The war is fast becoming a signature of his second-term agenda and the speech was a capstone to a remarkable day flexing presidential power.

Donald Trump’s depiction of the people now in charge in Iran, after scores of senior leaders were killed in the war, stretches credulity.AP

Trump started the morning as the first sitting president to show up for a US Supreme Court hearing, a stunning reach of the executive into the affairs of the judicial branch. He ended with his first primetime address from the White House about a war he launched on his own, bulldozing past Congress.

On an early northern spring night, when many Americans may have been looking upwards as Artemis II astronauts lifted off for NASA’s return to the moon, Trump gave a nod to that historic milestone. Then he quickly refocused attention back to him – and to the conflict with Iran that has killed more than a dozen US service members and appears to have no easy exit in sight.

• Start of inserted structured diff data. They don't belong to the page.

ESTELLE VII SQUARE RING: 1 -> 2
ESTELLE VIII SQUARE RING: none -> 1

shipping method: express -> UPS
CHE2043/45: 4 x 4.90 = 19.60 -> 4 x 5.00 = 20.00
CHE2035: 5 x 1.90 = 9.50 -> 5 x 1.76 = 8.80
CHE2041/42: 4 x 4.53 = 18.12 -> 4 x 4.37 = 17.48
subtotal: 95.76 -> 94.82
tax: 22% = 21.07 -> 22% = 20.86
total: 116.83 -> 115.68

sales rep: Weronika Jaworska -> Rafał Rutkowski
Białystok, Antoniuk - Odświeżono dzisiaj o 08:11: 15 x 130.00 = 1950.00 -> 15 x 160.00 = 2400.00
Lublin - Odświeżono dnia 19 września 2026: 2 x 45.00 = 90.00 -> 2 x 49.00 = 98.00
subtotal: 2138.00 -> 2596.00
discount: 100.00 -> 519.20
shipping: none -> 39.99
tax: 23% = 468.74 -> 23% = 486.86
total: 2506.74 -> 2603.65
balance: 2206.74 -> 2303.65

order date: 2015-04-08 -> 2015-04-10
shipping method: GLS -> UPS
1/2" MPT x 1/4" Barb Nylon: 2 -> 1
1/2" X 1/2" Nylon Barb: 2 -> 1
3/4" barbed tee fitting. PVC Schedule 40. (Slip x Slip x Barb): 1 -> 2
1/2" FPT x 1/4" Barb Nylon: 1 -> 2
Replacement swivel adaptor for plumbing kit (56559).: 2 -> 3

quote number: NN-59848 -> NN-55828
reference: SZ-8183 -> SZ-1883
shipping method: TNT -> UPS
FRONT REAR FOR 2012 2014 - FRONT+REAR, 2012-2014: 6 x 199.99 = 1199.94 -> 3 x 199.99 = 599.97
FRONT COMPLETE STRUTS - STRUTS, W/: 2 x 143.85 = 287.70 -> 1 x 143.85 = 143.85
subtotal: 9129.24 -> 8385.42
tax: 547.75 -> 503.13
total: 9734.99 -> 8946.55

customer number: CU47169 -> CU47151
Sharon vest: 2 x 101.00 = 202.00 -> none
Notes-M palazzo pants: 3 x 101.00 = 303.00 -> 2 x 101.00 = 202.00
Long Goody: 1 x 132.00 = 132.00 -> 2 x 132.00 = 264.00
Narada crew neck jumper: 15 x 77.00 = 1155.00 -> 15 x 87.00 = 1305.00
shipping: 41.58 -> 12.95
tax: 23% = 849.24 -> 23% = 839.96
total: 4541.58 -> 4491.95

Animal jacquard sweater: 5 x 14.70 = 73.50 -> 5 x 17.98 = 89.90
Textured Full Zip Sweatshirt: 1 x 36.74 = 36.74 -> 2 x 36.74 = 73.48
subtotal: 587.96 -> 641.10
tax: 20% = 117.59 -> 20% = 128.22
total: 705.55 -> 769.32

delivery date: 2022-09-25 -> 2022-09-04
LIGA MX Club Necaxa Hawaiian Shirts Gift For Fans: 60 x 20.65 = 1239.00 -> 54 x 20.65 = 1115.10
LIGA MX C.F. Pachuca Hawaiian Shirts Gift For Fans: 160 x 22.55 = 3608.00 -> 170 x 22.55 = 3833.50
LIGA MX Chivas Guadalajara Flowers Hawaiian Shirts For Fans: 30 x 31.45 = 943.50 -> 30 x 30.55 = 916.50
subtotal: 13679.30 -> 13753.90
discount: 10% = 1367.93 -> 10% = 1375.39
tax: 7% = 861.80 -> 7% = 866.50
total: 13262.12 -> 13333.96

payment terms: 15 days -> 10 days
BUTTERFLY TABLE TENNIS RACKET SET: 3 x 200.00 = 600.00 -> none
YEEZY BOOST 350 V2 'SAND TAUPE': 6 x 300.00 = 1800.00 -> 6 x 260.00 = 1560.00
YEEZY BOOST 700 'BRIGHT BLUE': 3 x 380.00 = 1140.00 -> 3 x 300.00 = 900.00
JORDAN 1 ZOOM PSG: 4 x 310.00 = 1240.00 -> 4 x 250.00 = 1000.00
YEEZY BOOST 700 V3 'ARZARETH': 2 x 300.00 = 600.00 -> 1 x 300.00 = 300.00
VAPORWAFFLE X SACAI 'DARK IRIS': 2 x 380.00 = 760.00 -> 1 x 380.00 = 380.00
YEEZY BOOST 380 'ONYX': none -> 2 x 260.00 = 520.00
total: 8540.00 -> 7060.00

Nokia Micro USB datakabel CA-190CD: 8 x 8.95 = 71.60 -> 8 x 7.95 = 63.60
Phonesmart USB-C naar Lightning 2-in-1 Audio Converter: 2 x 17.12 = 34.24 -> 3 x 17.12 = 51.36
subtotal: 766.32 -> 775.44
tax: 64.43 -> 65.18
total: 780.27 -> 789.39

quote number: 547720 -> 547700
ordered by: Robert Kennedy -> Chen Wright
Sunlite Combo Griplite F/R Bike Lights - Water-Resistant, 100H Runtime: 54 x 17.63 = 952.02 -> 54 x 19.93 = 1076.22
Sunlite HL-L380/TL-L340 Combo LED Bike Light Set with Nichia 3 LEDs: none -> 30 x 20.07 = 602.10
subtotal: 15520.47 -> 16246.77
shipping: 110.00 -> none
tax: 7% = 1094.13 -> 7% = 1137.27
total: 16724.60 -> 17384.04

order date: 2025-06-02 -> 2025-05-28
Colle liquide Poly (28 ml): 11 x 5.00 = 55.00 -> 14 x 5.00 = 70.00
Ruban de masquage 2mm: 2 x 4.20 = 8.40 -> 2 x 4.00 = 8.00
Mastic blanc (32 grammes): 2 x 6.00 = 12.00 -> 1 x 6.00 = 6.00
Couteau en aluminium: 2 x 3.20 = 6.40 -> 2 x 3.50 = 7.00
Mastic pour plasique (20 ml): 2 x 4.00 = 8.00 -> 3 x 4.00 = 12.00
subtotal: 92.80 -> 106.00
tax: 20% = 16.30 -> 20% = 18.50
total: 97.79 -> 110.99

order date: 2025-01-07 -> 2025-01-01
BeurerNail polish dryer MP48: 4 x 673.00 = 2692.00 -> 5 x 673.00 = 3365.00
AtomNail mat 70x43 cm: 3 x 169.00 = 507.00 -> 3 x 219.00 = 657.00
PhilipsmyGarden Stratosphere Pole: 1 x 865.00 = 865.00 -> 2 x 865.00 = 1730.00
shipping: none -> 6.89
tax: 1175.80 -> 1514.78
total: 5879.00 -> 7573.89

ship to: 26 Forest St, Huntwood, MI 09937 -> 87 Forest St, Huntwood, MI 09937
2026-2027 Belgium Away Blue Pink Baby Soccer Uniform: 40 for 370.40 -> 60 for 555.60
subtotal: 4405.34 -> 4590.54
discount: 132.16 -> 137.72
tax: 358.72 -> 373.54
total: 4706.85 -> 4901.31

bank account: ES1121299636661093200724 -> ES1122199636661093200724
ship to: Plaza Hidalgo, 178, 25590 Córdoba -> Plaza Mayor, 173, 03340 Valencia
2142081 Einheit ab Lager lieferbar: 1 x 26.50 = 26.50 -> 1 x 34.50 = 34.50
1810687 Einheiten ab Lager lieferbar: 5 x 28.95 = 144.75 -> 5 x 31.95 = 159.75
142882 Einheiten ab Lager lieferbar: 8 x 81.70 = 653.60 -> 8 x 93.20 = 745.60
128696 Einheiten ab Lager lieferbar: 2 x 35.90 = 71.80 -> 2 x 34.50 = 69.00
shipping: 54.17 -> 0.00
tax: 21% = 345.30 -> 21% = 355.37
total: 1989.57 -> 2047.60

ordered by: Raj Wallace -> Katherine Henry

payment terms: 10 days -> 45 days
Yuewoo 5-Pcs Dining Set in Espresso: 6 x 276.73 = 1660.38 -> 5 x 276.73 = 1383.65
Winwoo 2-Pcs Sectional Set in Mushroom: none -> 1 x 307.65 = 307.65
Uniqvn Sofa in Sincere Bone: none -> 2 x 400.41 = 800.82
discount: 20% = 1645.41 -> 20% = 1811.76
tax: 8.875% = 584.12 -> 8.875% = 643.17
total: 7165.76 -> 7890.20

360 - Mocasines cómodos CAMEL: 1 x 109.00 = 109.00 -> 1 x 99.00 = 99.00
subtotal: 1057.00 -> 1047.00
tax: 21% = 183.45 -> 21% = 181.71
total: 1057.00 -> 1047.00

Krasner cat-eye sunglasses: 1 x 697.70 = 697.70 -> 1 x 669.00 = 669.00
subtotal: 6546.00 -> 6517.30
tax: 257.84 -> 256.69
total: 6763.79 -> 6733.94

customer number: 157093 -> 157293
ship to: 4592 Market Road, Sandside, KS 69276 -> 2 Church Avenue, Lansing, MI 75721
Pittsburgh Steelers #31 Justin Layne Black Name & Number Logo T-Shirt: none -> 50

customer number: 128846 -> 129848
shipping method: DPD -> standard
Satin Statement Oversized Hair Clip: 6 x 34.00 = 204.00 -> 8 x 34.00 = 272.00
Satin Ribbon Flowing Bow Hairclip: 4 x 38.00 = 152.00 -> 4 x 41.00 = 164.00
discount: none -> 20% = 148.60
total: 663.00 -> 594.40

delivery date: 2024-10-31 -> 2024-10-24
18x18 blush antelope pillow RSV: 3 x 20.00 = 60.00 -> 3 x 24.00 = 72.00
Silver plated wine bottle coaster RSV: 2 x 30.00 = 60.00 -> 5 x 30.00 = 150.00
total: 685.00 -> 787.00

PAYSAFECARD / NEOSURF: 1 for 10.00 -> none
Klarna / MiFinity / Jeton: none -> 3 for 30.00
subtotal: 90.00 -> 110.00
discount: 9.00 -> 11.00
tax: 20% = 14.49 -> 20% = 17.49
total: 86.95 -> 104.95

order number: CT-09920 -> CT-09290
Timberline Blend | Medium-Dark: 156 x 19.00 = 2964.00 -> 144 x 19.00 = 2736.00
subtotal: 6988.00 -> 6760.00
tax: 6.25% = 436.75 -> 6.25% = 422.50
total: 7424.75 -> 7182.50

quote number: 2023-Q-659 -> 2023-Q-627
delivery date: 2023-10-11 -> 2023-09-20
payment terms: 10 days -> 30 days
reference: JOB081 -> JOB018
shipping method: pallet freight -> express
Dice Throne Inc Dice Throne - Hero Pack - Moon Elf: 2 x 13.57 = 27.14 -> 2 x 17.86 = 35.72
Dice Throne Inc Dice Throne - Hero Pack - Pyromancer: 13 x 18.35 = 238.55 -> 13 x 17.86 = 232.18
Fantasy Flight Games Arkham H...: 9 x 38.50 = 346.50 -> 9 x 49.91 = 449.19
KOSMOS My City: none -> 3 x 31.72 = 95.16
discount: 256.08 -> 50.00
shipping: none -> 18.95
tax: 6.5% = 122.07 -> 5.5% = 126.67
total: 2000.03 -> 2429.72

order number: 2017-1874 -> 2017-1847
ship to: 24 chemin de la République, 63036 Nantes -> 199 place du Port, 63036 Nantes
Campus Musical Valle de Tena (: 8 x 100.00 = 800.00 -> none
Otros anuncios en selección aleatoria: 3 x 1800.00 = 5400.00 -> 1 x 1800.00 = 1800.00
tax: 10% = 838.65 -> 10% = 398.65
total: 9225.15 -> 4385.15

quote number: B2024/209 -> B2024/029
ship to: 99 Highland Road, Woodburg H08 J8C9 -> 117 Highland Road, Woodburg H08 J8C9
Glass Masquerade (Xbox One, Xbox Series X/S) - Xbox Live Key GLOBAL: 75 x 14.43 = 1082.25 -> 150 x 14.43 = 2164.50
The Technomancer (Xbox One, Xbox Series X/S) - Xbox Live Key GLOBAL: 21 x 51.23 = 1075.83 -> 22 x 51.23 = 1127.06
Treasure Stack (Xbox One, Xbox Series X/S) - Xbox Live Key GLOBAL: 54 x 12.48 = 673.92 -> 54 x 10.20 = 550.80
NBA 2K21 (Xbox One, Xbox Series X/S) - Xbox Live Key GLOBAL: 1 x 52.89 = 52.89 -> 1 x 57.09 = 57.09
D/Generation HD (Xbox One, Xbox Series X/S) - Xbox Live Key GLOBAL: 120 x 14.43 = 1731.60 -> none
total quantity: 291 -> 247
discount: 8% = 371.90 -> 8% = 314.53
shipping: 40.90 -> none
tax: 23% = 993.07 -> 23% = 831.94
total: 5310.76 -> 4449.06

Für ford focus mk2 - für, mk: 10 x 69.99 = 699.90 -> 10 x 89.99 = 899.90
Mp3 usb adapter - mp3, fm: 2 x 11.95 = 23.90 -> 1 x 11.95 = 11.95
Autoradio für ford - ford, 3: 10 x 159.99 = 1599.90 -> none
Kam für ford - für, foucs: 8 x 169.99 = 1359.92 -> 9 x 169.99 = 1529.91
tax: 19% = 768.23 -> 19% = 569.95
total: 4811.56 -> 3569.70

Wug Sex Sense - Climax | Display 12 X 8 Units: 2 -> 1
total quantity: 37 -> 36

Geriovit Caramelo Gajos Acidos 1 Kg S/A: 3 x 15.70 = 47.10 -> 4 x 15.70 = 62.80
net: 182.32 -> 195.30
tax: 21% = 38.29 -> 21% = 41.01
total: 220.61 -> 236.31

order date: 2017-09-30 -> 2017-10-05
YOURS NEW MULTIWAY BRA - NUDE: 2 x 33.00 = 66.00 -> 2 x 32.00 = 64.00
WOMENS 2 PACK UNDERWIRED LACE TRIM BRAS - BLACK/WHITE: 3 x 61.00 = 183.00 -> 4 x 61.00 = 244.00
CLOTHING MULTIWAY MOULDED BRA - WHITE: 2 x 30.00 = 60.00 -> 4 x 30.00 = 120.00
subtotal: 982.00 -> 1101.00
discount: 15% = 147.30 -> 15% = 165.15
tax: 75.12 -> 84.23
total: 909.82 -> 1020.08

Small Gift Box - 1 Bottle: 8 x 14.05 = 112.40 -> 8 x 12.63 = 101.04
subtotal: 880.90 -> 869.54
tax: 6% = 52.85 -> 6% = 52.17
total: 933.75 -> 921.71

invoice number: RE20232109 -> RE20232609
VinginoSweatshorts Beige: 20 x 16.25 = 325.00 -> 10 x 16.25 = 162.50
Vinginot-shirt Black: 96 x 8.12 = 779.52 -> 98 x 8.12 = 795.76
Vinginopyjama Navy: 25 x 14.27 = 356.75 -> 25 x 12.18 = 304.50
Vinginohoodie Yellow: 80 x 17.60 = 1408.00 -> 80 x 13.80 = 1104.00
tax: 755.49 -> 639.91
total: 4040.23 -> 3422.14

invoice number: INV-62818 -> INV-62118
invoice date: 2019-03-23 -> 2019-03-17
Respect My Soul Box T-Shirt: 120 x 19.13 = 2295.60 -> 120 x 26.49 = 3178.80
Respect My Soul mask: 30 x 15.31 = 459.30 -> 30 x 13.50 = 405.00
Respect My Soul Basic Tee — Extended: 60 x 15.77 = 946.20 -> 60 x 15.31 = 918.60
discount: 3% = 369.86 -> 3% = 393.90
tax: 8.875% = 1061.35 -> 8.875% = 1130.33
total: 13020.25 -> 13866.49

“America, as it has been for five years under my presidency, is winning – and now winning bigger than ever before,” Trump said.

Why the war is necessary

The president said at the top of his address that he wanted to “discuss why Operation Epic Fury is necessary for the safety of America and the security of the free world”, showing that part of the goal for Wednesday’s speech was to take on the confusion that has persisted as he and his administration have shifted their reasons for launching the mission and its objectives.

But he did not offer any new explanations in his speech and reiterated that Iran cannot have a nuclear weapon, calling such a prospect “an intolerable threat”.

Though he and his administration insisted that the US and Israel obliterated Iran’s nuclear program in strikes last northern summer, he said that Iran sought to rebuild its nuclear program after those strikes at a new, different location. He did not offer details but said it indicated Iran was not backing away from its nuclear ambitions.

Despite concerted attacks by the US and Israel, Iran has so far managed to retaliate with its missiles.AP

While he said Iran’s ballistic missile capacity was greatly reduced, he didn’t explain how the operation had headed off Iran’s nuclear ambitions. Instead, he painted the threats from Iran generally as having been wiped away, though he didn’t back up that assertion, especially as several competing factions of power remain within Iran’s theocracy.

Iran has long insisted that its nuclear program was peaceful. It had, however, been enriching uranium up to 60 per cent purity, a short, technical step away from weapons-grade levels.

Regime change

Trump claimed in his speech that regime change in Iran was not a stated objective of the military operations, saying “we never said regime change, but regime change has occurred because of all of their original leaders’ death. They’re all dead. The new group is less radical and much more reasonable”.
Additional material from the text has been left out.